### Making Plots

As you've seen in recent lessons, data science leans on data visualizations to draw inferences about our data, and to make sense of the math we use in making sense of this data.  We saw how plotting data can display the relationship between x and y variables and how the impact that changing the y-intercept or slope variable has on a regression line.  

In this lesson, let's explore the Plotly library, which allows us to create data visualizations with Python.  As we do so, pay careful attention to the data type that our methods require: whether they are dictionaries or arrays, or arrays of dictionaries.  Ok, let's go!

### Working through a linear regression 

To get started with plotly first install the library on your computer.  You can do so in Jupyter through executing the cell below.

In [None]:
!pip install plotly

If plotly is already on your computer, pip will tell you that the require is already satisfied.  That's ok - nothing broke.

The next step is to import the plotly library. 

In [11]:
import plotly

If we plot offline, we do not need to provide a login.  So we do so, while plotting our first plot with the below line.

In [13]:
plotly.offline.iplot([
    {}
])

Let's take another look at that line.
```python
plotly.offline.iplot([
    {}
])
```

We reference the `plotly` library, which we imported above.  Then to the `iplot` method we pass an array, which has a dictionary in it.  That dictionary can represent a scatter chart, a line chart, or other types of charts.  Another name for these charts is traces.  We'll use the two words interchangeably.  We pass the dictionary into an array because we can have more then one chart in the same graph - for example a scatter plot underneath a line plot.  
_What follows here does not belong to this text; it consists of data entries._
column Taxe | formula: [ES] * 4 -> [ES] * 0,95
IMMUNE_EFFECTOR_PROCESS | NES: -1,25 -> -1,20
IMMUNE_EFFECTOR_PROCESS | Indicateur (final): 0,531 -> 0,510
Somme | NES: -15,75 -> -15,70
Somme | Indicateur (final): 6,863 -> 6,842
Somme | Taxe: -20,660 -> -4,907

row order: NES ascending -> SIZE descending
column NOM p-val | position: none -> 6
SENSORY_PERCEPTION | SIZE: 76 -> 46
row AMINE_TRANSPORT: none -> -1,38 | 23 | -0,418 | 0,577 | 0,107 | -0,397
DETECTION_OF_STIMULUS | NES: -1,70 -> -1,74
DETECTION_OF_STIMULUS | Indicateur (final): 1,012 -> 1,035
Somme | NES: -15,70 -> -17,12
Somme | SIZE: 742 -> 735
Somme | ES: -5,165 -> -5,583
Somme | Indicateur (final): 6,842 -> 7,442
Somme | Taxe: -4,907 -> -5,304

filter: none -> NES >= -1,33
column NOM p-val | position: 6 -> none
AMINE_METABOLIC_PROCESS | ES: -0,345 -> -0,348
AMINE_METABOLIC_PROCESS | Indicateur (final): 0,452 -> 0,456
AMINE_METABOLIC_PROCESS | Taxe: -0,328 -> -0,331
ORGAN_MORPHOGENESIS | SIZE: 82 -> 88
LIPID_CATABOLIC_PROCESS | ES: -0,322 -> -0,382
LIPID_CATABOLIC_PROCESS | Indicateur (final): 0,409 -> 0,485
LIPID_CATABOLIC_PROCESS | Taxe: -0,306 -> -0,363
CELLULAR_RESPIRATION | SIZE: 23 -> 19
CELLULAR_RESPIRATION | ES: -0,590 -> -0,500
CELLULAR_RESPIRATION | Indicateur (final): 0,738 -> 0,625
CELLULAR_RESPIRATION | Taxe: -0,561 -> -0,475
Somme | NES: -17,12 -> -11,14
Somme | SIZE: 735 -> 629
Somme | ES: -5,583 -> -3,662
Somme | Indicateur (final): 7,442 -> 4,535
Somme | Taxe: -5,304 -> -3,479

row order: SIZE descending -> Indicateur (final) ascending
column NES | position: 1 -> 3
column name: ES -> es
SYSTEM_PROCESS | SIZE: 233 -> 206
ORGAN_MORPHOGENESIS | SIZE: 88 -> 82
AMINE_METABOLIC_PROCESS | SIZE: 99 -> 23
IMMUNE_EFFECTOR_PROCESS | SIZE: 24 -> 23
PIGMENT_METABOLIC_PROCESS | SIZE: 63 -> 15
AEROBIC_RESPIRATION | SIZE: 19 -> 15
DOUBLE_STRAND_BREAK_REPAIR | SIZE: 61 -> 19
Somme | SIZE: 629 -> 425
Now, for the dictionary that represents a chart, we should begin to provide some information.  We can do so by giving our plot some data.  Below we plot four points.  Notice that we provide the x and y coordinates in two separate attributes of the dictionary.  Change around the data to get a feel for how it works.

In [19]:
trace = {'x': [1, 2, 3, 4], 'y': [1, 2, 3, 4]}

plotly.offline.iplot([
    trace
])

The line above produces a line chart.  However this is just the default.  We can change it by changing the mode to `markers`.  Let's also change the color of the markers while we are at it.  

In [22]:
trace = {'x': [1, 2, 3, 4], 'y': [1, 2, 3, 4], 'mode': 'markers', 'marker': {'color': 'rgba(255, 182, 193, .9)'}}

plotly.offline.iplot([
    trace
])

Now remember we said that we can add more than one trace to a given graph.  Let's do that now.  We'll keep the first trace largely the same by using the same data, and color of markers.  We'll add a name to our trace of 'Some dots', simply by adding a name attribute.

In the second trace, we have some new data, and set the color as blue.  Because we did not specify a mode, it defaults to connecting the points as a line.  And we name our trace as "Our nice line".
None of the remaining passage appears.